In March, with Omicron cases dropping across the U.S., the Biden administration issued an updated COVID-19 preparedness plan. That plan includes four major goals: protect against and treat COVID-19, prepare for new variants, prevent economic and education shutdowns and lead the effort to vaccinate the world.
Looking beyond the individual details of the nearly 100 page document, the plan signals a shift in the federal government’s approach to the pandemic. Going forward, it appears the priority will be vaccination and treatment to prevent severe illness and death from COVID-19, with less of a focus on trying to limit exposure and transmission at the community level. The administration has called vaccines the best tool available in the fight against COVID-19, noting that because tools like vaccines and testing capacity exist, we can “begin to get back to our more normal routines safely and the use of public health mitigation measures like masking can be less frequent.”

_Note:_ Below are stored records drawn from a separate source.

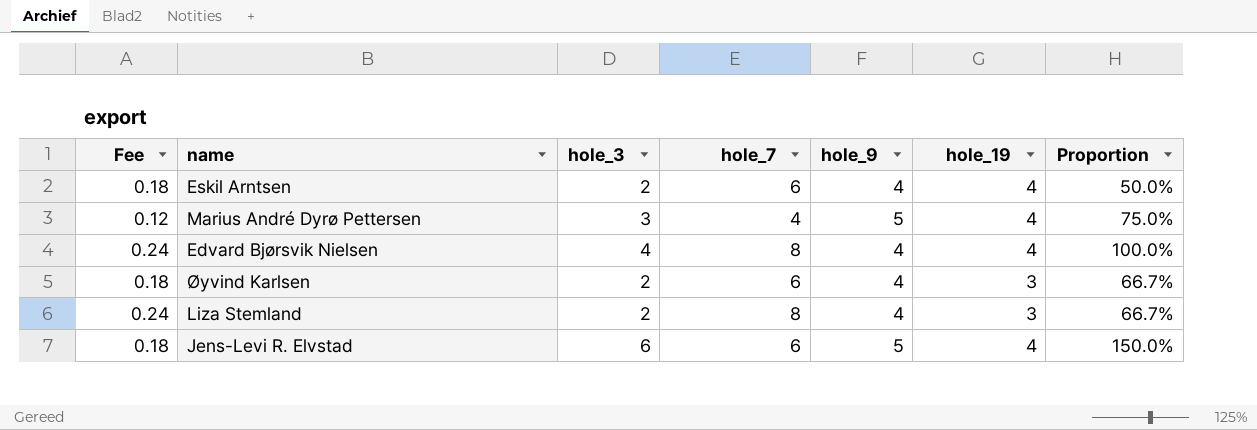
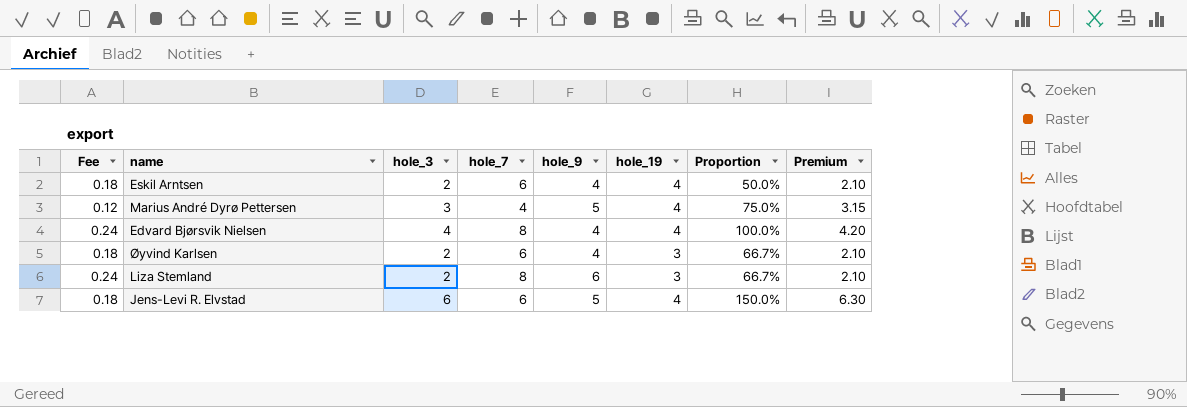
column Premium | formula: none -> [hole_3] * 1.05
Liza Stemland | hole_9: 4 -> 6

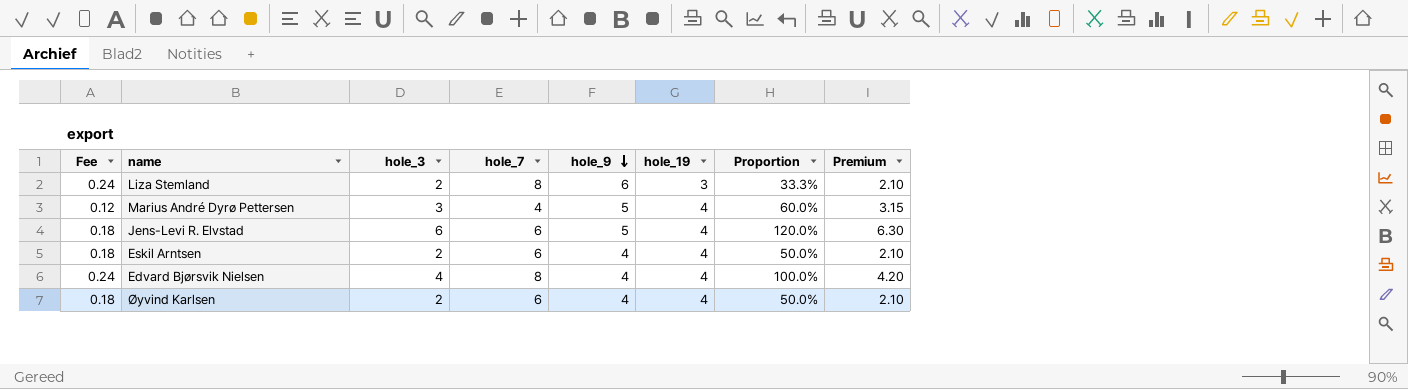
row order: none -> hole_9 descending
column Proportion | formula: [hole_3] / [hole_19] -> [hole_3] / [hole_9]
Øyvind Karlsen | hole_19: 3 -> 4

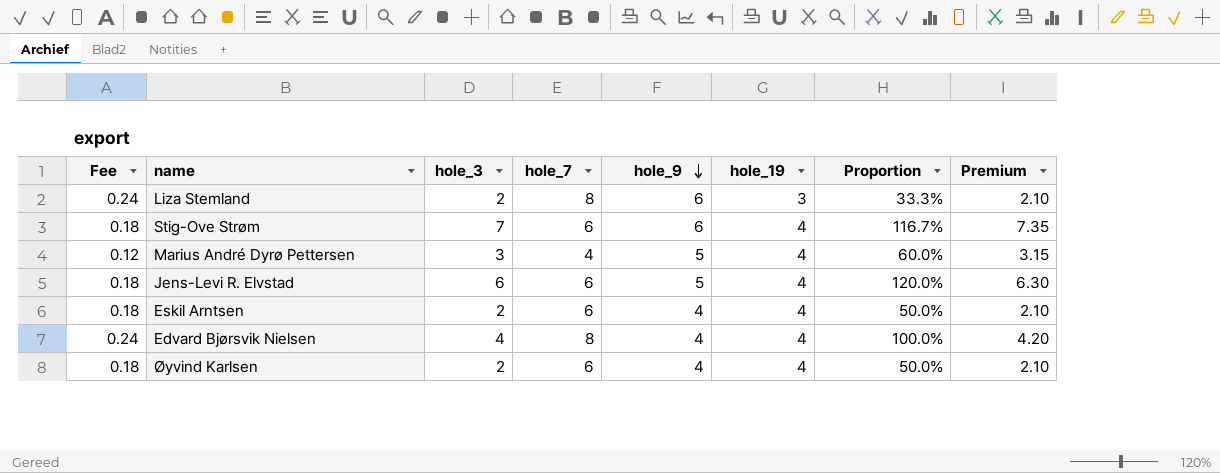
row Stig-Ove Strøm: none -> 0.18 | 7 | 6 | 6 | 4 | 116.7% | 7.35

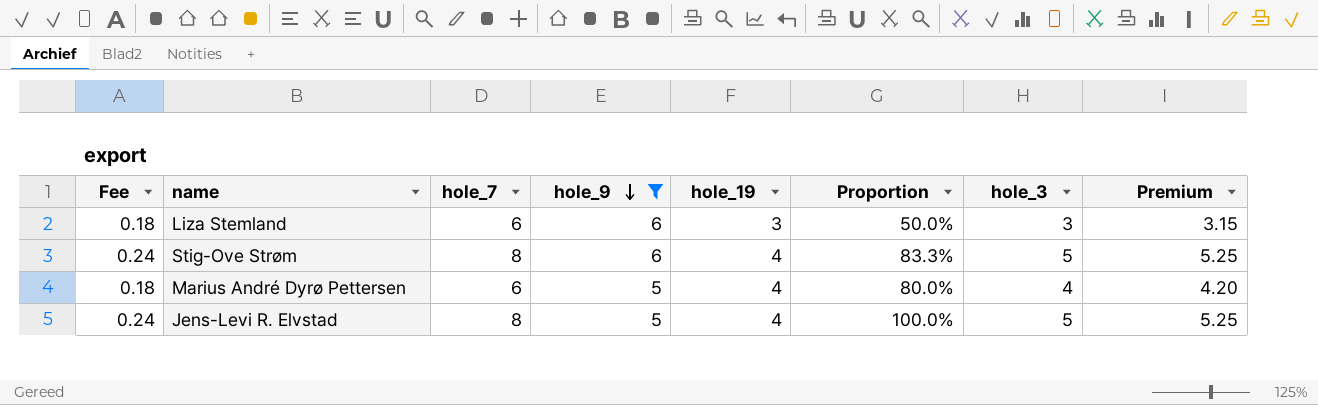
filter: none -> hole_9 != 4
column hole_3 | position: 3 -> 7
Liza Stemland | Fee: 0.24 -> 0.18
Liza Stemland | hole_7: 8 -> 6
Liza Stemland | Proportion: 33.3% -> 50.0%
Liza Stemland | hole_3: 2 -> 3
Liza Stemland | Premium: 2.10 -> 3.15
Stig-Ove Strøm | Fee: 0.18 -> 0.24
Stig-Ove Strøm | hole_7: 6 -> 8
Stig-Ove Strøm | Proportion: 116.7% -> 83.3%
Stig-Ove Strøm | hole_3: 7 -> 5
Stig-Ove Strøm | Premium: 7.35 -> 5.25
Marius André Dyrø Pettersen | Fee: 0.12 -> 0.18
Marius André Dyrø Pettersen | hole_7: 4 -> 6
Marius André Dyrø Pettersen | Proportion: 60.0% -> 80.0%
Marius André Dyrø Pettersen | hole_3: 3 -> 4
Marius André Dyrø Pettersen | Premium: 3.15 -> 4.20
Jens-Levi R. Elvstad | Fee: 0.18 -> 0.24
Jens-Levi R. Elvstad | hole_7: 6 -> 8
Jens-Levi R. Elvstad | Proportion: 120.0% -> 100.0%
Jens-Levi R. Elvstad | hole_3: 6 -> 5
Jens-Levi R. Elvstad | Premium: 6.30 -> 5.25

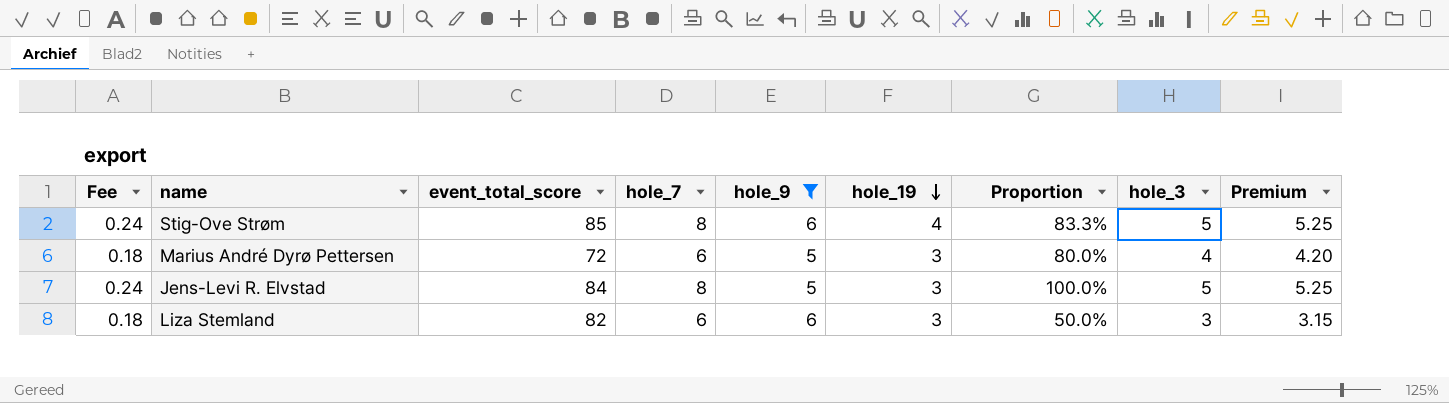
row order: hole_9 descending -> hole_19 descending
column event_total_score | position: none -> 3
Marius André Dyrø Pettersen | hole_19: 4 -> 3
Jens-Levi R. Elvstad | hole_19: 4 -> 3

New CDC Guidance and COVID-19 Community Levels
The administration’s updated plan came shortly after the CDC issued new masking and social distancing guidance that led many state and local governments to ease indoor masking requirements in schools and businesses. The CDC introduced a new metric called COVID-19 community levels to help state and local governments determine overall risk for COVID-19. Community levels are calculated based on new COVID-19 cases over the past seven days, COVID-19 hospital admissions in the last seven days and the percentage of hospital beds occupied by COVID-19 patients.
Under this new metric, risk levels are broken into three categories – low, medium and high. In this system, only a high level of community spread would lead to a recommendation for wearing masks indoors for most people. Click here to see the current COVID-19 community level for your state or county.
OSHA to Update COVID-19 Employer Guidance
The Biden administration’s new preparedness plan also directs OSHA to update COVID-19 workplace guidance. These will be the first updates we’ve seen since the Supreme Court blocked OSHA’s vaccination and testing ETS. Specifically, the plan directs OSHA to include guidance on how employers can continue supporting workers to stay up to date on COVID-19 vaccines, support workers who are immunocompromised and who choose to wear masks on the job and enhance ventilation in the workplace.
While OSHA hasn’t yet published this updated guidance, the White House directive is in line with the CDC’s shift away from strict social distancing and masking to an approach that places vaccination front and center. It’s likely that updated OSHA guidance will mirror the new CDC guidance that recommends additional precautions such as masking, screening and testing based on the level of community spread. In the meantime, employers can refer to the Fund’s article, Ventilation Best Practices to Help Stop COVID-19, for more information.
COVID-19 Here to Stay, Hopefully with Less Impact
When taken together, the new White House plan and CDC guidance show a clear shift away from the large-scale, collective, public health strategy we’ve been following over the last two years to a strategy based more on treatment and individual risk. This shift is due in part to the fact that COVID-19 vaccines are widely available and extremely effective at preventing severe disease and death, even against contagious variants like Omicron. It’s also an acknowledgement of the enormous costs that COVID-19 has had on the economy, on the educational needs of children and on our quality of life in general.
As much as we’d all like it to, it seems clear COVID-19 won’t be going away completely, at least not in the near future. A new variant known as BA.2 has already been identified in the U.S. and internationally, and it likely won’t be the last COVID-19 variant. Even with this development, the CDC and the federal government seem ready to move into the next phase of the pandemic – one where COVID-19 is an endemic disease similar to the seasonal flu. After two years of this virus dominating headlines and our day-to-day lives, that’s a victory worth celebrating.